Reading books for the school: If you want to contribute practically to Nasomolevu Catholic School beyond the crab races, bring English reading books.

Electronics: Australian-style power outlets are standard in Fiji. Bring the appropriate adapter if you are travelling from North America or Europe. Most bures include a fridge.

Communications: Phone signal and internet access in the northern Yasawas are limited. Treat reliable internet as unavailable rather than intermittent.

Packing for activities: Bring your own snorkel mask and fins if snorkeling is a priority. Reef shoes are useful for rocky reef entry points. Use reef-safe sunscreen.

Yoga and massage: Both are available on site. Confirm scheduling when you check in.


FAQ

How do I get to Coconut Beach Resort from Nadi? The two main options are the Yasawa Flyer ferry service from Port Denarau Marina, and light aircraft via Pacific Island Air or Northern Air to an airstrip in the northern Yasawas. The ferry to Tavewa takes several hours; flying is significantly faster. Allow at least one overnight in Nadi before your departure — trying to connect from an international flight to the Yasawa Flyer the same day is high-risk logistics.

What is included in the price at Coconut Beach Resort? The nightly rate from $197 includes accommodation and the compulsory meal plan (breakfast, lunch, and dinner in the main dining room). Specific inclusions such as snorkeling excursions, yoga, and other activities should be confirmed with the resort at the time of booking. Diving through the on-site dive centre is typically an additional cost.

Is the compulsory meal plan a disadvantage? For most guests, no. The food is well-regarded, the portions are generous (half portions are available on request), and the communal dining structure is a highlight rather than a restriction. The practical reality in the northern Yasawas is that there are no restaurants outside the resort, so alternative dining is not a meaningful option regardless of meal plan.

What activities are available beyond diving and snorkeling?
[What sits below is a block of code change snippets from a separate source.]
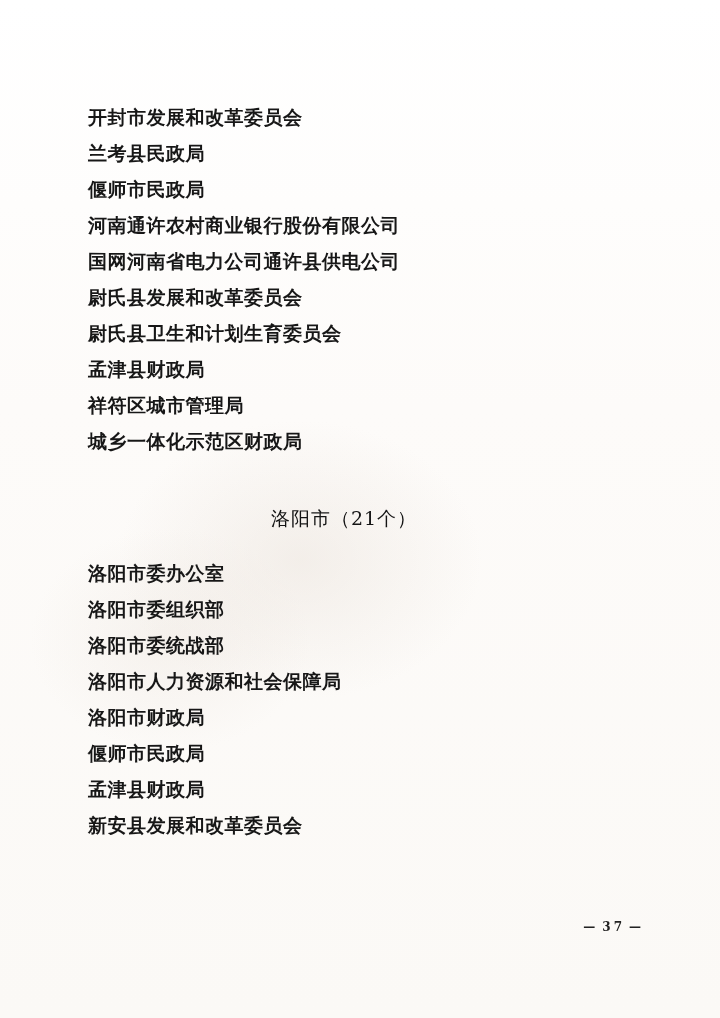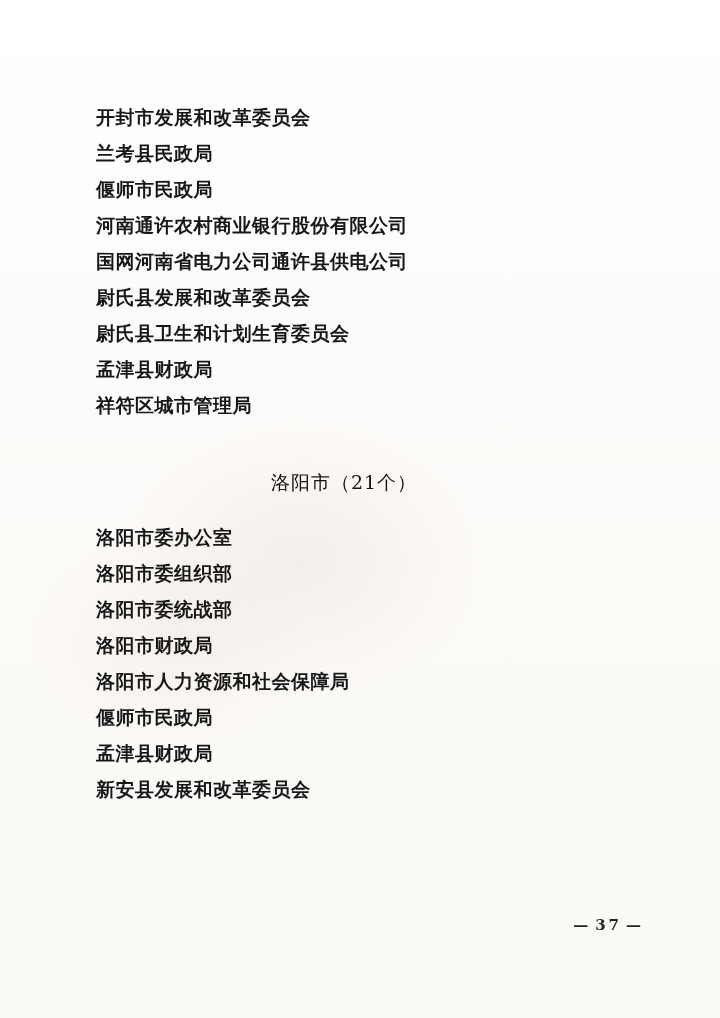--- a/index.html
+++ b/index.html
@@ -40,7 +40,7 @@
     font-size: 19px;
     line-height: 1.0;
     letter-spacing: 0.5px;
-    margin: 0 0 17px 8px;
+    margin: 0 0 17px 0;
     white-space: nowrap;
     color: #171717;
     font-weight: 600;

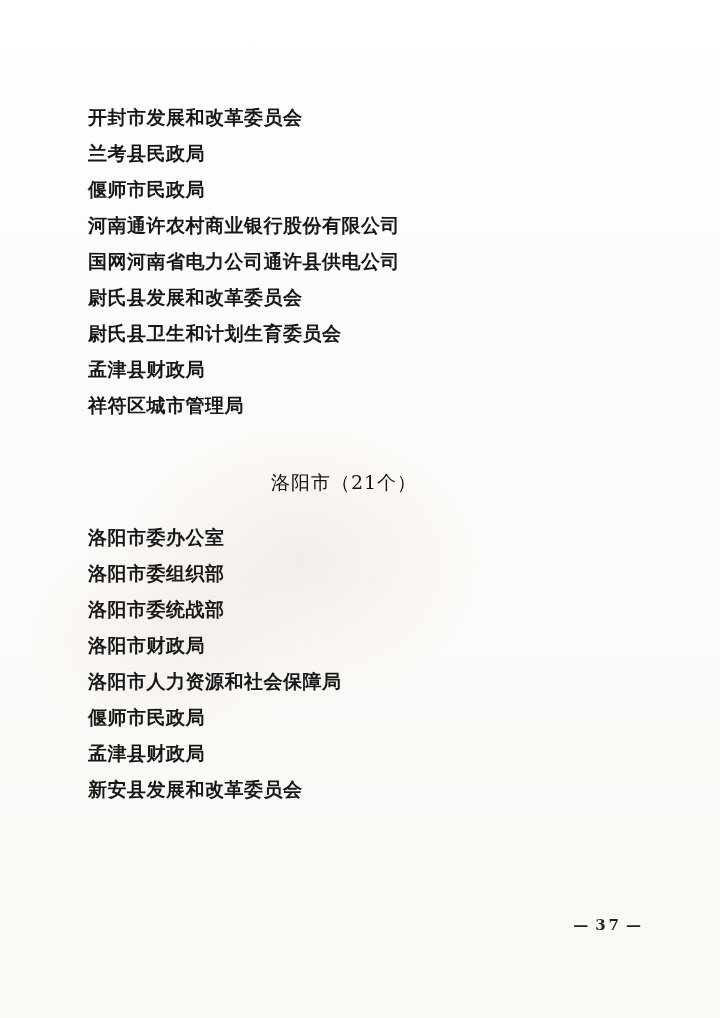--- a/index.html
+++ b/index.html
@@ -88,6 +88,7 @@
     <p class="doc-line">尉氏县卫生和计划生育委员会</p>
     <p class="doc-line">孟津县财政局</p>
     <p class="doc-line">祥符区城市管理局</p>
+    <p class="doc-line">城乡一体化示范区财政局</p>
 
     <div class="section-gap"></div>
 

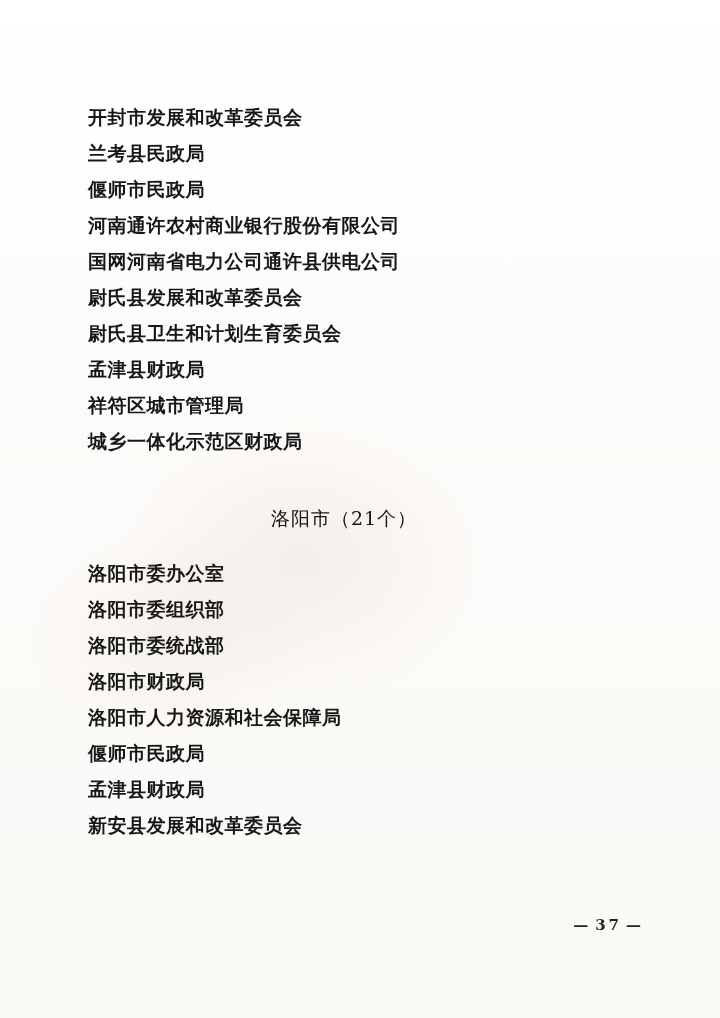--- a/index.html
+++ b/index.html
@@ -97,8 +97,8 @@
     <p class="doc-line">洛阳市委办公室</p>
     <p class="doc-line">洛阳市委组织部</p>
     <p class="doc-line">洛阳市委统战部</p>
+    <p class="doc-line">洛阳市人力资源和社会保障局</p>
     <p class="doc-line">洛阳市财政局</p>
-    <p class="doc-line">洛阳市人力资源和社会保障局</p>
     <p class="doc-line">偃师市民政局</p>
     <p class="doc-line">孟津县财政局</p>
     <p class="doc-line">新安县发展和改革委员会</p>

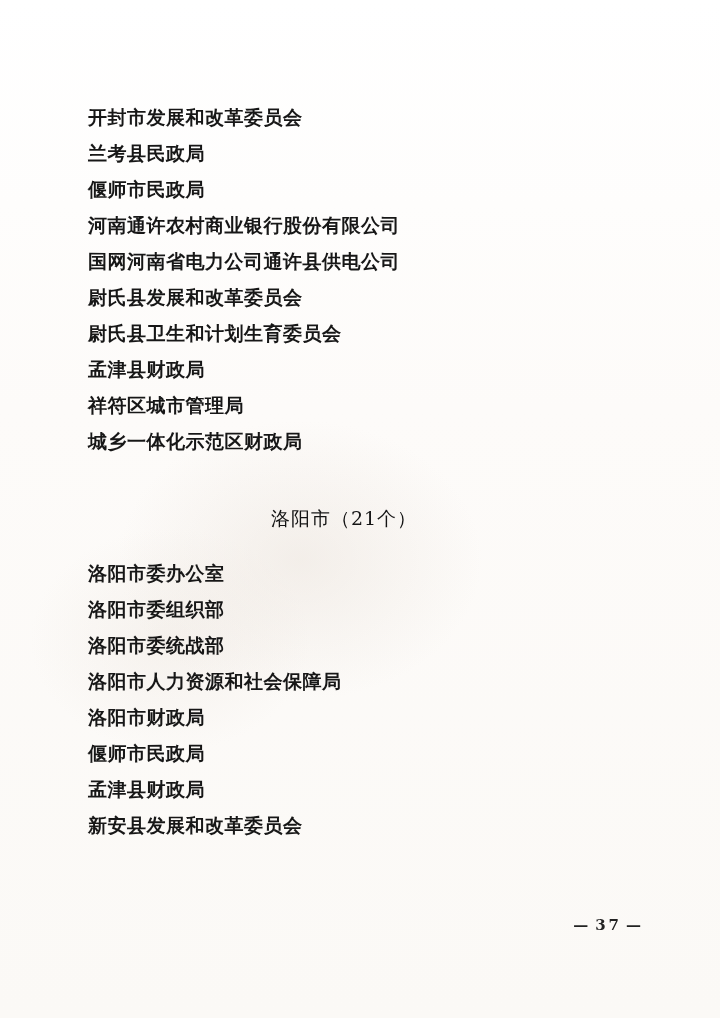--- a/index.html
+++ b/index.html
@@ -61,7 +61,7 @@
     position: absolute;
     right: 72px;
     bottom: 84px;
-    font-size: 15px;
+    font-size: 12px;
     letter-spacing: 3px;
     color: #222;
     font-weight: 600;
The activity program includes yoga classes, massage and facial treatments, canoeing, fishing, hiking, and snorkeling excursions to multiple reefs by boat. The crab races fundraiser for Nasomolevu Catholic School is a regular event. Guests can arrange a visit to the school through the resort. The pre-dinner happy hour with music and singing is one of the most warmly regarded parts of a typical day at the resort.
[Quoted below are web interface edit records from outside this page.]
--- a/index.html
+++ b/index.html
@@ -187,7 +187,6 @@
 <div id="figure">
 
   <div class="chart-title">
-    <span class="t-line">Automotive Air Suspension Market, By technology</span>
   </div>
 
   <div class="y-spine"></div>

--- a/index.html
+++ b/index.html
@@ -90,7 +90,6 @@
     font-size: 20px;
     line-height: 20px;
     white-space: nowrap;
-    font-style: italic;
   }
Is Coconut Beach Resort suitable for families with children? Yes. Families that have compared it to multiple other Yasawa resorts have rated Coconut Beach the clear winner. The communal dining structure, the active outdoor program, and the warmth of the staff toward families with children make it a strong choice. Confirm available bure configurations when booking if you need adjoining accommodation.

What is the crab races fundraiser? Crab races are a regular entertainment event at the resort where money raised goes directly to Nasomolevu Catholic School on the island. The resort’s financial support has been described as genuinely impactful for the school. If you want to contribute further, visit the school and bring English reading books.

What should I know about the dive centre? Coconut Beach Resort operates a full dive centre on site. The northern Yasawa Islands offer access to quality dive sites including reef walls and healthy coral coverage. Confirm dive scheduling, certification requirements, and advance booking requirements before arrival. Non-divers are well served by the snorkeling program and the broader activity schedule.

Are there any downsides to Coconut Beach Resort I should know about before booking? The remote location means limited communications (phone signal and internet are not reliable), there are no dining alternatives outside the resort, and travel logistics to Tavewa are more complex than reaching a mainland or Mamanuca resort. The compulsory meal plan is a structural requirement, not a flexible option. Guests who arrive informed about these conditions consistently find the experience exceeds their expectations. Guests expecting Denarau-level infrastructure will be disappointed — but they are also unlikely to have done the research that brings them to a single-property island in the northern Yasawas in the first place.